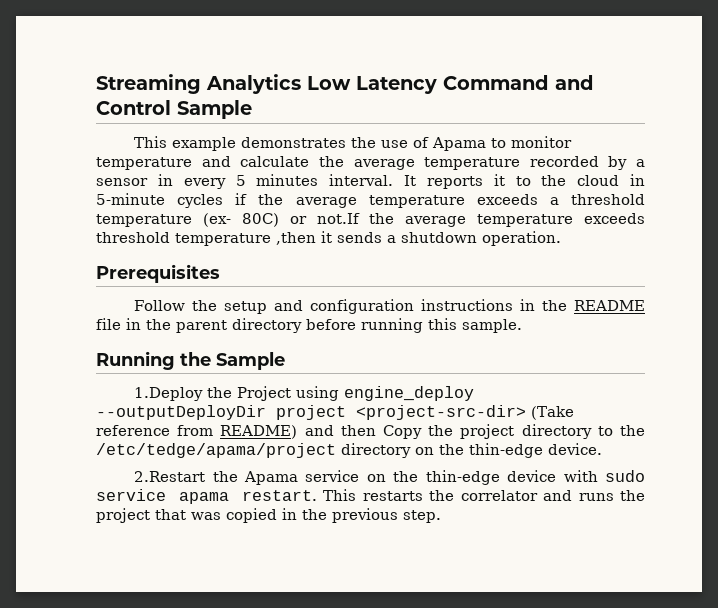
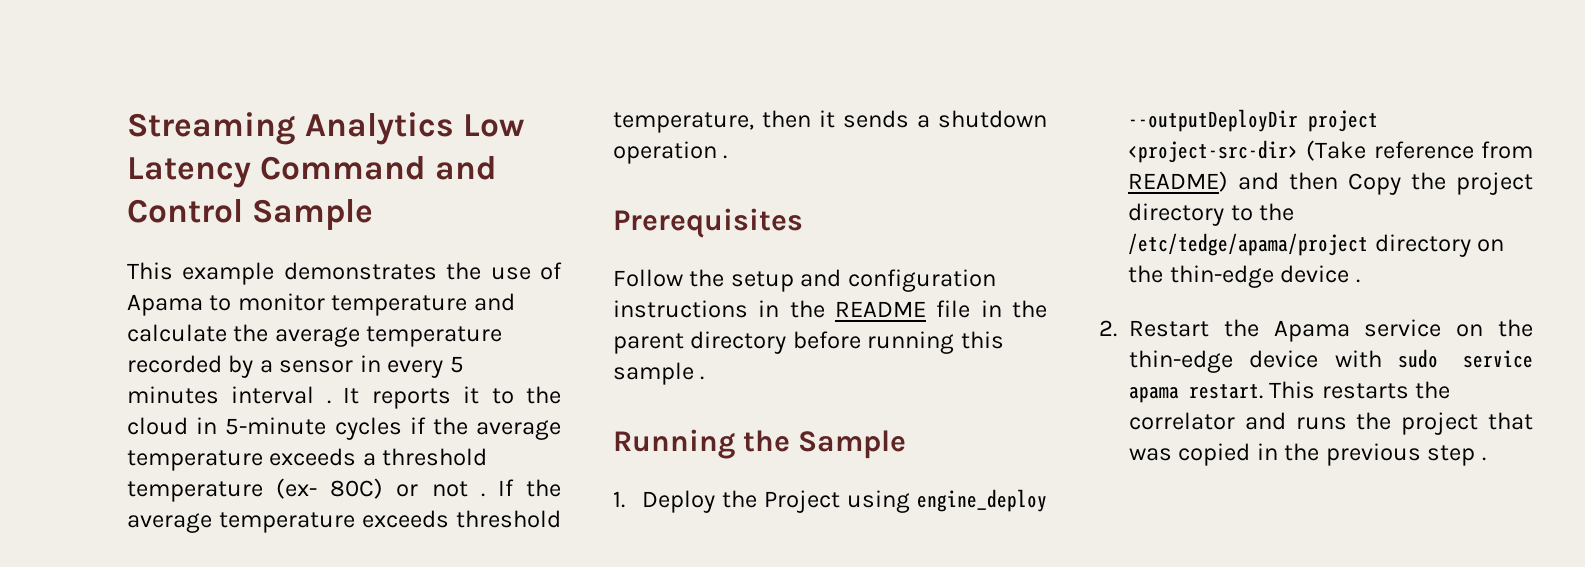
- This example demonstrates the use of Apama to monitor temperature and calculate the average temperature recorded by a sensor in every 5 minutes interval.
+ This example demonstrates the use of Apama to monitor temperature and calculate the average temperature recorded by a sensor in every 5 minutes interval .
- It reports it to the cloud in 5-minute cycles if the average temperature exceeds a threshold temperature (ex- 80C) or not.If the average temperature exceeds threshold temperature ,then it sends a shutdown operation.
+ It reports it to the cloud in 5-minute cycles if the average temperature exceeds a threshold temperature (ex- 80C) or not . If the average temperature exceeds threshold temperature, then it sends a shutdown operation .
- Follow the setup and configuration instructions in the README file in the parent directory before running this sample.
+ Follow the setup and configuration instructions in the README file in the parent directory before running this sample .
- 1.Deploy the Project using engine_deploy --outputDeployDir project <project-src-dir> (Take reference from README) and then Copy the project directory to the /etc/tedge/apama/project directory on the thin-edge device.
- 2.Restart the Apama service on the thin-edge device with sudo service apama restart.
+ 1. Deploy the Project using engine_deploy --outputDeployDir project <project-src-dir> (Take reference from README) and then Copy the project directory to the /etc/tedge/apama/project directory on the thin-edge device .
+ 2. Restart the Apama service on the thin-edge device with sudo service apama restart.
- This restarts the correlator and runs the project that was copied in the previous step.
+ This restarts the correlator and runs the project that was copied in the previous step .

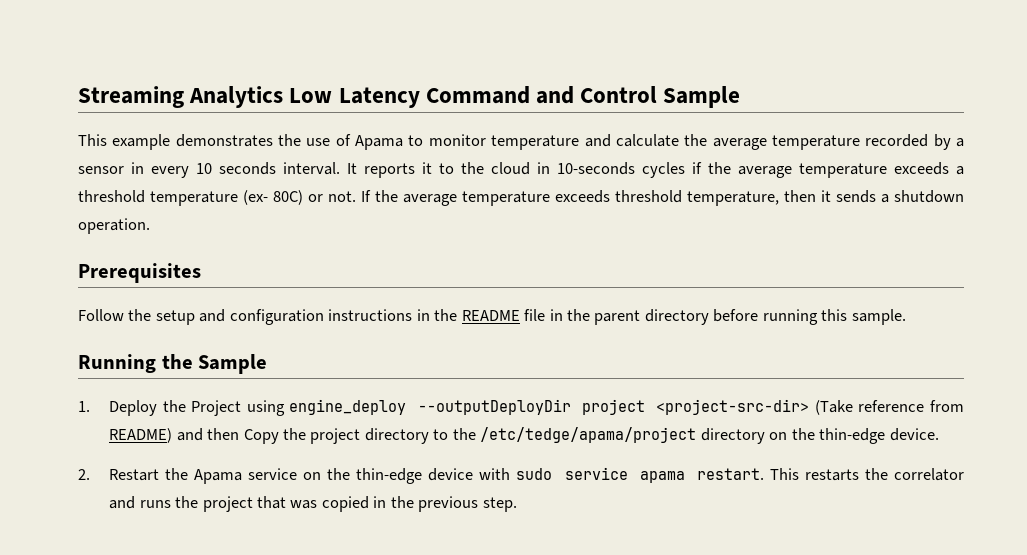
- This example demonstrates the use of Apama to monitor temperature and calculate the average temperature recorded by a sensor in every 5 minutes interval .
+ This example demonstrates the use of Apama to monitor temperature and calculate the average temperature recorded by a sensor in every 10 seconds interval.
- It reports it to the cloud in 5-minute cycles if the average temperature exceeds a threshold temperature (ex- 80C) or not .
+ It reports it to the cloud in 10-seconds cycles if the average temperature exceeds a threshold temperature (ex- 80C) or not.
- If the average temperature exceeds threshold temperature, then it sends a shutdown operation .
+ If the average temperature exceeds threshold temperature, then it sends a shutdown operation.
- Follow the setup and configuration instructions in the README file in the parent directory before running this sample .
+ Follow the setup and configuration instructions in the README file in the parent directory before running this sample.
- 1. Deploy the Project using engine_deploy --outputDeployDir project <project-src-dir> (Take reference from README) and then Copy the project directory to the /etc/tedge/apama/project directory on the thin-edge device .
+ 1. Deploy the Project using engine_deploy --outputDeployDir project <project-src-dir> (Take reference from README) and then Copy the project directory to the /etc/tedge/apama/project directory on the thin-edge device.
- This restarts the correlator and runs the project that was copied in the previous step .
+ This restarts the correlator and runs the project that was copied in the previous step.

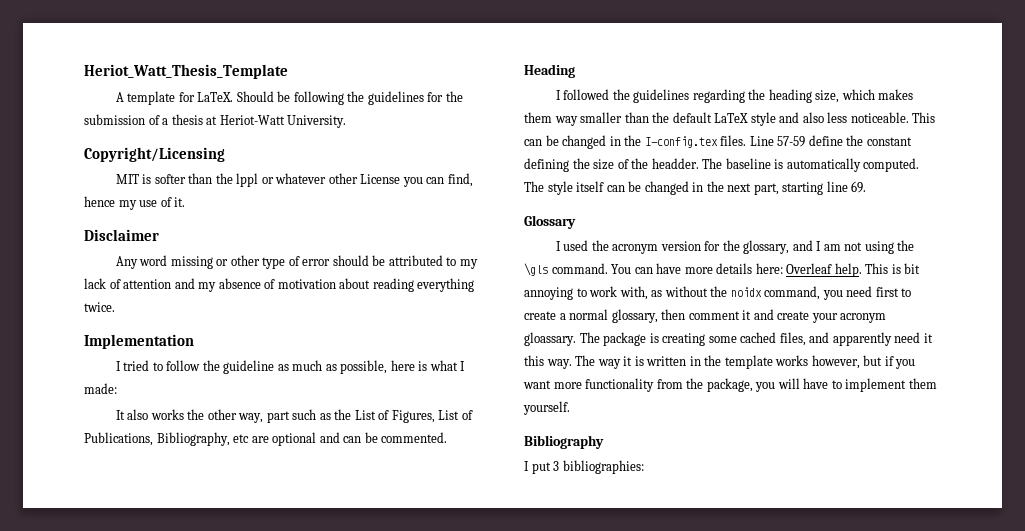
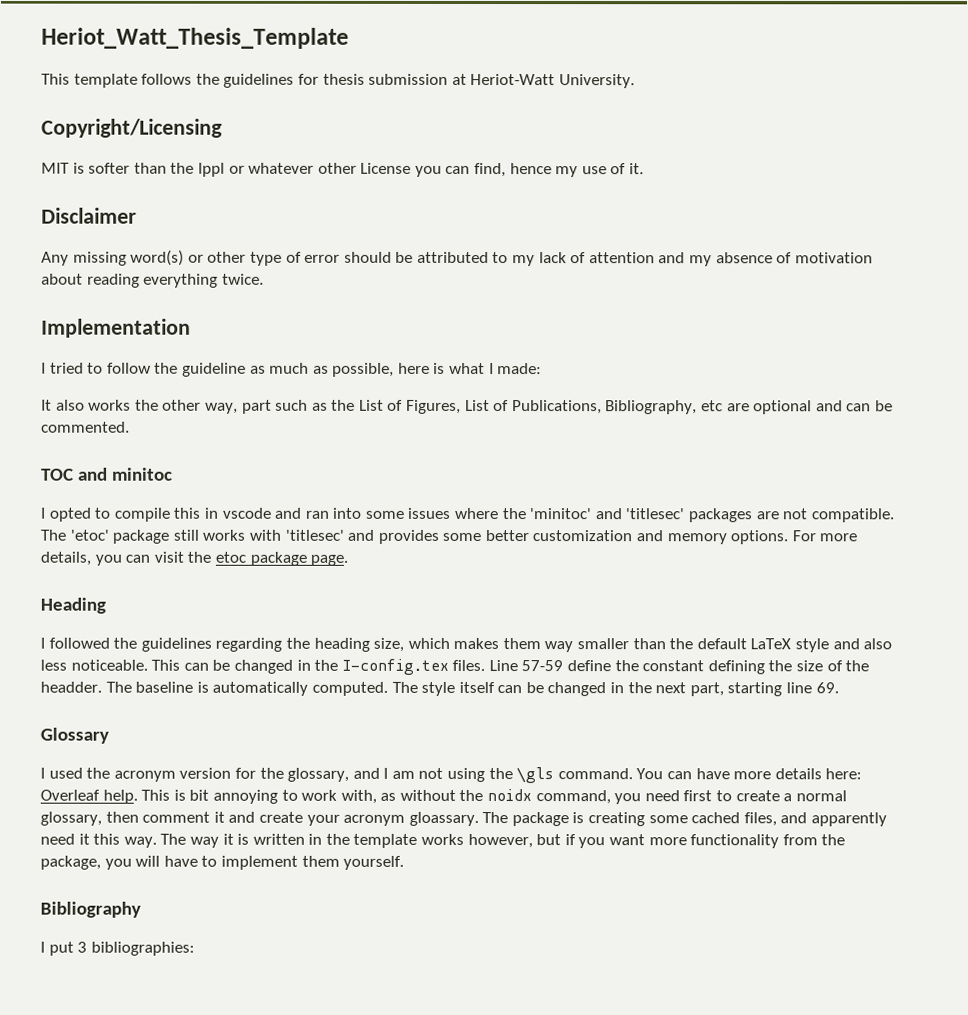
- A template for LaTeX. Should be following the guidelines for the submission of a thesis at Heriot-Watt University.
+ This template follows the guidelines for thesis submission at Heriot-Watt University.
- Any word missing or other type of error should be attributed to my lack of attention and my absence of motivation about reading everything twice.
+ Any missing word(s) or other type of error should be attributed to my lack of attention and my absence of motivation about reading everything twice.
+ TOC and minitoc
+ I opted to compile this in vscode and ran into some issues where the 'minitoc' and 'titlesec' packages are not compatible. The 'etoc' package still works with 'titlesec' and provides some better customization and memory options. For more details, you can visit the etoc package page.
• • • •
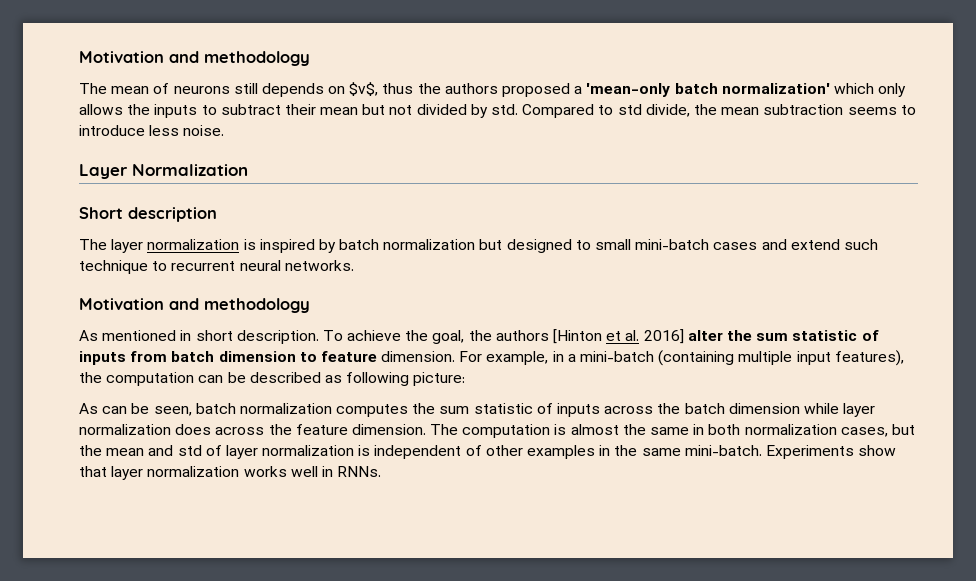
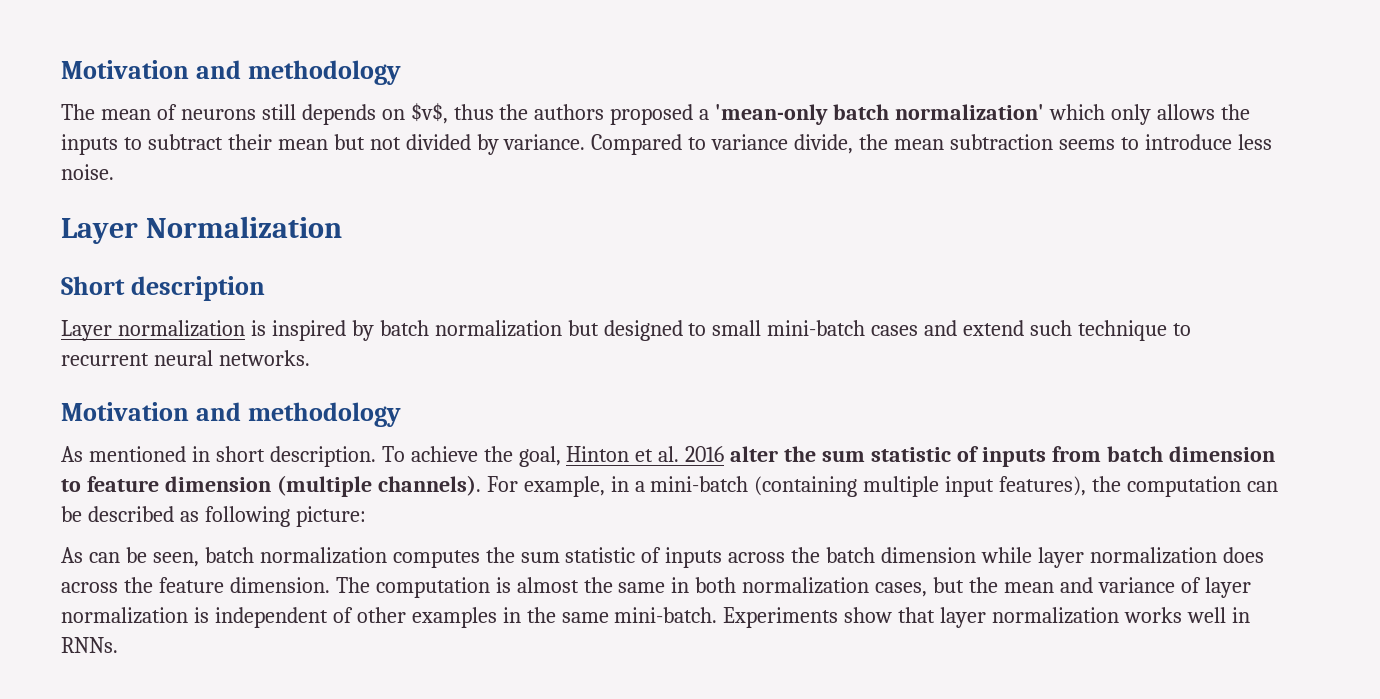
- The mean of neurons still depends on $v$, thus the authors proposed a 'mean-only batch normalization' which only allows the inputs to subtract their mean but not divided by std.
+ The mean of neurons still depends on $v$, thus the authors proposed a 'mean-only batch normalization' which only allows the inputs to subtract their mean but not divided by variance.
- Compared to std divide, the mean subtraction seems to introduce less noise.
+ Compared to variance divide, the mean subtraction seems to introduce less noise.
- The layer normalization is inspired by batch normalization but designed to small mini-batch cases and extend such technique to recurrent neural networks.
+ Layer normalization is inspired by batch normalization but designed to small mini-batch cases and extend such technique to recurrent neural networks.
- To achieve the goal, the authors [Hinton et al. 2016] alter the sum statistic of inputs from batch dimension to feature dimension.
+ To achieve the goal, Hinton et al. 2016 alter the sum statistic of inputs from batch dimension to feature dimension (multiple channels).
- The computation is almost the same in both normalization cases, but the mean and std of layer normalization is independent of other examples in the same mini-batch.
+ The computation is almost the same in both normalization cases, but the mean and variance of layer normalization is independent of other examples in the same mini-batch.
• • • •
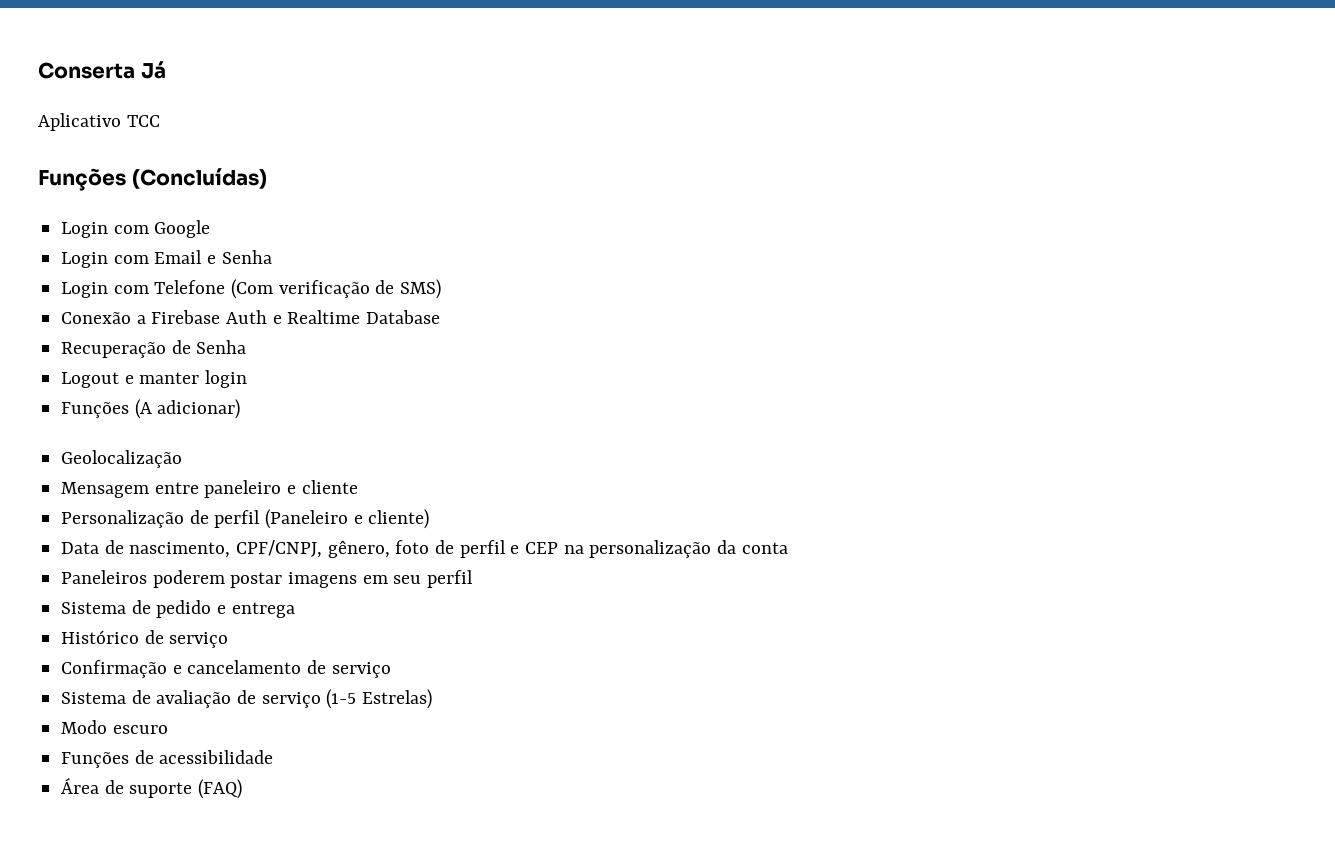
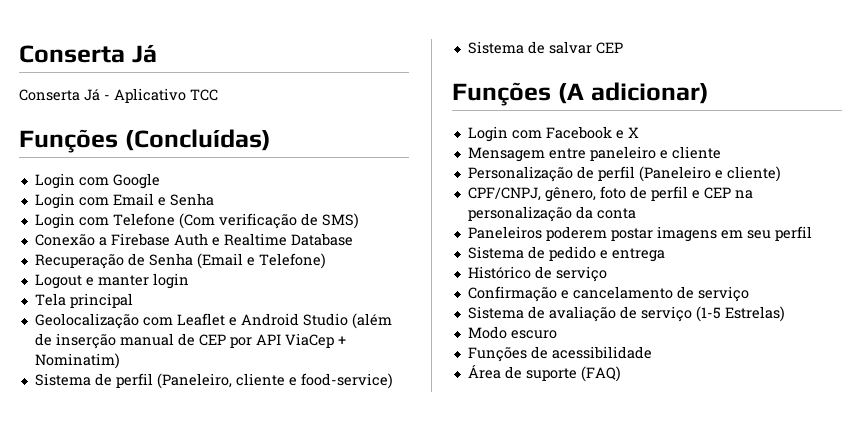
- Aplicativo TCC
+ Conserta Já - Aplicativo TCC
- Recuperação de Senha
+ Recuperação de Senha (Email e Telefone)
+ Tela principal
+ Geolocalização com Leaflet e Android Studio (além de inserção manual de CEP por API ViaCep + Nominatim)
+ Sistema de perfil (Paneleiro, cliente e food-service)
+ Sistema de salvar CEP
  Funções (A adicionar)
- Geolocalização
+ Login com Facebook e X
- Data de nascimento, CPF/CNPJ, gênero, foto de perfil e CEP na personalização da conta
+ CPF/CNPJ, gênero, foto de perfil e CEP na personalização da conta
• • • •
- **What the exercise asks**
What is needed is an exact copy of the lines above from the one with "- 2.Restart the" to the one with "- 1. Deploy", both ends kept, and nothing more; please leave the pictures out.

- **Expected output**
- 2.Restart the Apama service on the thin-edge device with sudo service apama restart.
+ 1. Deploy the Project using engine_deploy --outputDeployDir project <project-src-dir> (Take reference from README) and then Copy the project directory to the /etc/tedge/apama/project directory on the thin-edge device .
+ 2. Restart the Apama service on the thin-edge device with sudo service apama restart.
- This restarts the correlator and runs the project that was copied in the previous step.
+ This restarts the correlator and runs the project that was copied in the previous step .

- This example demonstrates the use of Apama to monitor temperature and calculate the average temperature recorded by a sensor in every 5 minutes interval .
+ This example demonstrates the use of Apama to monitor temperature and calculate the average temperature recorded by a sensor in every 10 seconds interval.
- It reports it to the cloud in 5-minute cycles if the average temperature exceeds a threshold temperature (ex- 80C) or not .
+ It reports it to the cloud in 10-seconds cycles if the average temperature exceeds a threshold temperature (ex- 80C) or not.
- If the average temperature exceeds threshold temperature, then it sends a shutdown operation .
+ If the average temperature exceeds threshold temperature, then it sends a shutdown operation.
- Follow the setup and configuration instructions in the README file in the parent directory before running this sample .
+ Follow the setup and configuration instructions in the README file in the parent directory before running this sample.
- 1. Deploy the Project using engine_deploy --outputDeployDir project <project-src-dir> (Take reference from README) and then Copy the project directory to the /etc/tedge/apama/project directory on the thin-edge device .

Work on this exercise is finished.